OpenJDK 64-Bit Server VM warning: INFO: os::commit_memory(0x00007fb150785000, 65536, 1) failed; error='Not enough space' (errno=12)

# There is insufficient memory for the Java Runtime Environment to continue.
# Native memory allocation (mmap) failed to map 65536 bytes for committing reserved memory.

It seems that Orion uses a software component written in C called Apache Tuweni, for key management. Namely, every time a public key is parsed, an org.apache.tuweni.crypto.sodium.Box.PublicKey instance is created by reserving memory using malloc. Apparently, the memory is never freed in my case. This does not just happen only through the Receive call, but I also saw the Box.PublicKey objects are created in other places.

I am confident this is not due to allocating too little memory to the java instance, as I tried allocating 4GB up to 8GB of RAM to a single Orion instance, which should be plenty for the tasks it should perform.

macfarla commented 3 years ago

Hi Viserius, can you tell us what version of Orion you're using?

Viserius commented 3 years ago

Latest, i.e. 21.1.0. For context, I encounter this when generating private transactions with Hyperledger Caliper. This error occurs both when generating transactions at a speed of 10TPS or at a speed of 100+ TPS.

macfarla commented 3 years ago

Thanks for that @Viserius. Are you able to share the Caliper setup or scripts - are you using a different Orion key for each private tx? ie are we talking 400 keys or just one key reused?

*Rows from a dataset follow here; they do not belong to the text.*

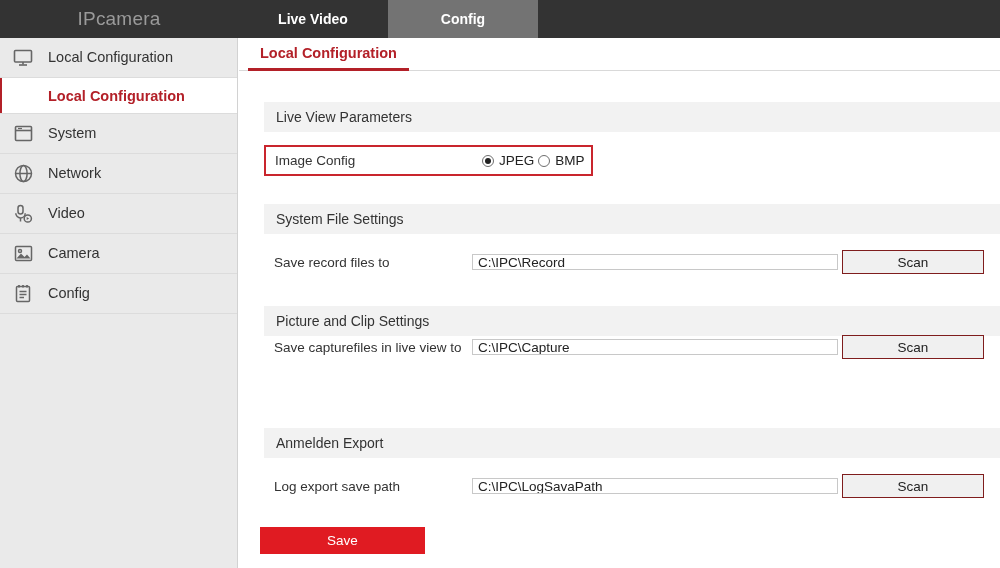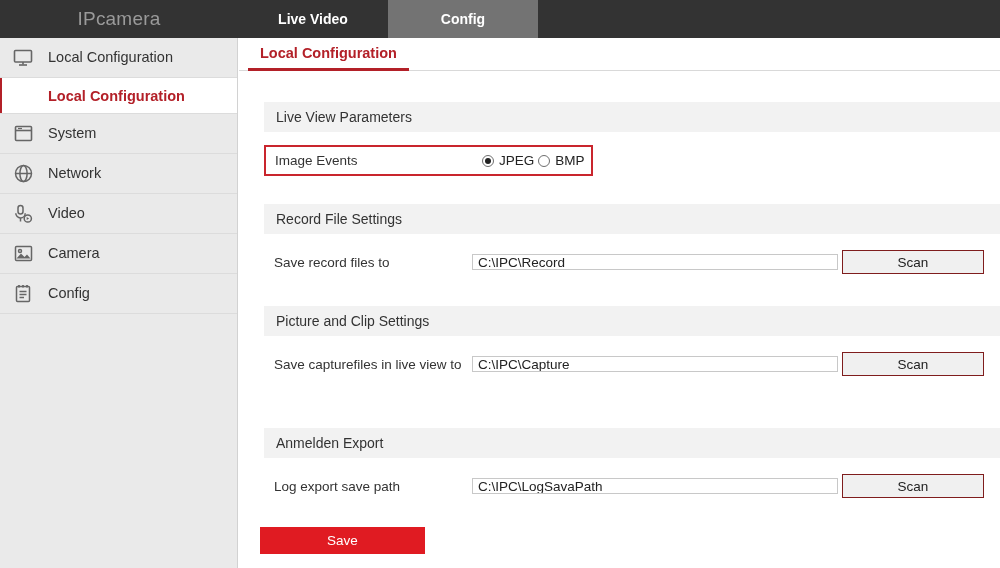--- a/index.html
+++ b/index.html
@@ -366,7 +366,7 @@
     <div class="section-head" style="top:64px;">Live View Parameters</div>
 
     <div class="highlight-box">
-      <span class="hb-label">Image Events</span>
+      <span class="hb-label">Image Config</span>
       <span class="radio-group">
         <span class="radio-opt checked">
           <span class="radio-mark"></span>

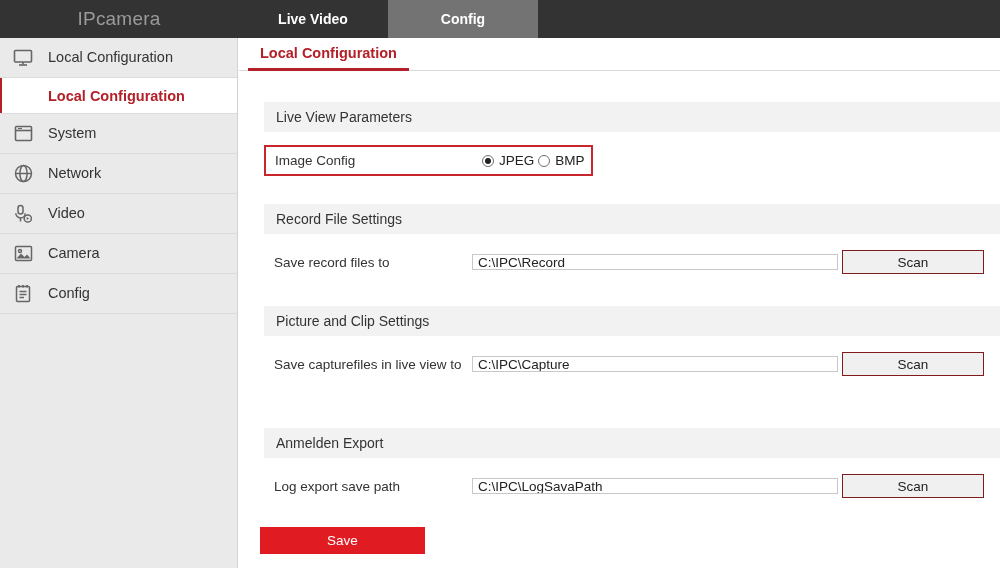--- a/index.html
+++ b/index.html
@@ -379,7 +379,7 @@
       </span>
     </div>
 
-    <div class="section-head" style="top:166px;">Record File Settings</div>
+    <div class="section-head" style="top:166px;">System File Settings</div>
     <div class="form-row" style="top:211px;">
       <span class="row-label">Save record files to</span>
       <input class="text-input" type="text" value="C:\IPC\Record" style="">

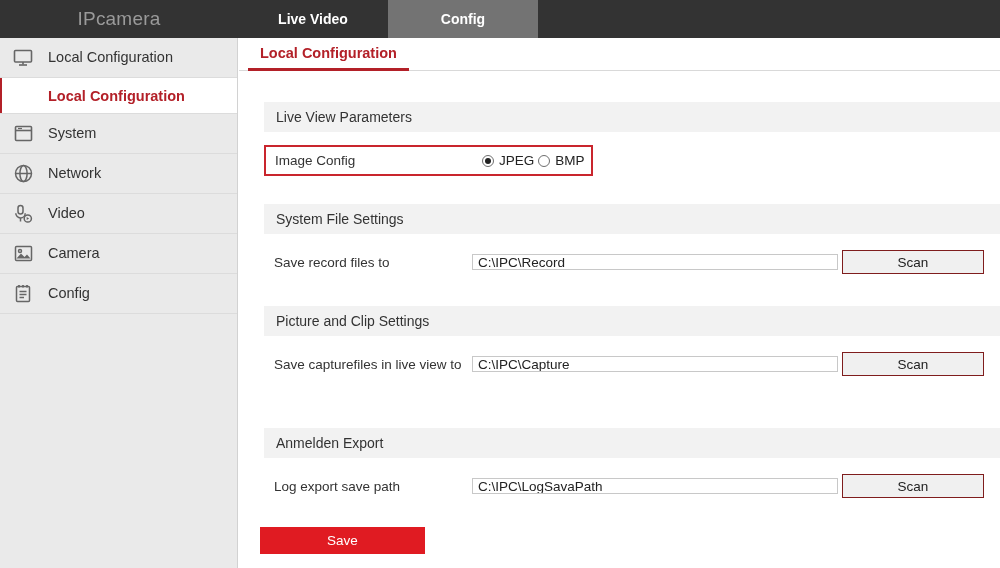--- a/index.html
+++ b/index.html
@@ -387,7 +387,7 @@
     </div>
 
     <div class="section-head" style="top:268px;">Picture and Clip Settings</div>
-    <div class="form-row" style="top:313px;">
+    <div class="form-row" style="top:296px;">
       <span class="row-label">Save capturefiles in live view to</span>
       <input class="text-input" type="text" value="C:\IPC\Capture" style="">
       <button class="scan-btn">Scan</button>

Also please be aware that while we're currently still supporting Orion users (until November), the project is officially deprecated. Tessera includes all the same functionality plus some extra features. Announcement https://github.com/ConsenSys/orion/blob/master/CHANGELOG.md#project-deprecation

Viserius commented 3 years ago

Good to know the move to Tessera has been made! Its integration with Besu was still unstable/unfinished while I conducted my research project, which is why I sticked to Orion. As such, we can probably let this rest (unless you want to dive deeper into this to resolve it). In that case, I shared my Caliper workload and benchmark here. Basically, transactions are executed by about 100 to 400 Ethereum accounts (EOA). The key of the privacy group (for Orion) is the same for all transactions.

vmichalik commented 3 years ago

We're still investigating this issue and will get back to you with what we find @Viserius

mark-terry commented 3 years ago

We've investigated the issue, but weren't able to replicate. Please raise another ticket if it's encountered again. Thanks!